Nothing but an exact copy is wanted: the line with "Shyam | Level (GROSS): 5780 -> 7175" and each line after it in the data below, last line included.

SOURCE RECORDS -
#####
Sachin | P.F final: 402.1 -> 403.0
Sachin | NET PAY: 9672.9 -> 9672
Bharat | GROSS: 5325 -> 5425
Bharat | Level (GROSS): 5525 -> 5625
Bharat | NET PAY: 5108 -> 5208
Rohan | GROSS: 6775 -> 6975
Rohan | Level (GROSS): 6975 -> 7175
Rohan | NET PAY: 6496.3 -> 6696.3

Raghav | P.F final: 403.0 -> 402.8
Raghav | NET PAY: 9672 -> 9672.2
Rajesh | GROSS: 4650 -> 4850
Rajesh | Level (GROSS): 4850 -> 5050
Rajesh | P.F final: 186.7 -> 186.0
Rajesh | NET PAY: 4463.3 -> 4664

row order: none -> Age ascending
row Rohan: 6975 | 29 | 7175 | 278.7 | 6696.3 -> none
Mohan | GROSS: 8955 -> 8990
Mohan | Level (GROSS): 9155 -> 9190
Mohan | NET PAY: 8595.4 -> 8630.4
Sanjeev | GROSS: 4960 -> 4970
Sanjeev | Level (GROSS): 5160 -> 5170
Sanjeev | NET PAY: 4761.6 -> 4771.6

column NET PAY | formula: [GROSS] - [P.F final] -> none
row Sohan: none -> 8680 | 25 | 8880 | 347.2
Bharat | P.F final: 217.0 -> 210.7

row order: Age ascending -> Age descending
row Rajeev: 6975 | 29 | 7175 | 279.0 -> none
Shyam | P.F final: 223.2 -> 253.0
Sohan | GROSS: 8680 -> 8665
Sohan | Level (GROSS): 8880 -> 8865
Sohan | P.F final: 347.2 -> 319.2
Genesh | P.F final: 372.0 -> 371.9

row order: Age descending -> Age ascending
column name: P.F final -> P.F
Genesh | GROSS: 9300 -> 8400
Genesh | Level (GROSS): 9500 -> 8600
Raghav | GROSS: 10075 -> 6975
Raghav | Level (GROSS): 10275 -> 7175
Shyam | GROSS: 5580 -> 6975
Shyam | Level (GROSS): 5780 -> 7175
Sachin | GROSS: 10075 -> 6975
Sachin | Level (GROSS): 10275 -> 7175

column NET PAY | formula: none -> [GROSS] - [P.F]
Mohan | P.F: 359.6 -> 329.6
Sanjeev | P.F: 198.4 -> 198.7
#####
ANSWER SECTION -
Shyam | Level (GROSS): 5780 -> 7175
Sachin | GROSS: 10075 -> 6975
Sachin | Level (GROSS): 10275 -> 7175

column NET PAY | formula: none -> [GROSS] - [P.F]
Mohan | P.F: 359.6 -> 329.6
Sanjeev | P.F: 198.4 -> 198.7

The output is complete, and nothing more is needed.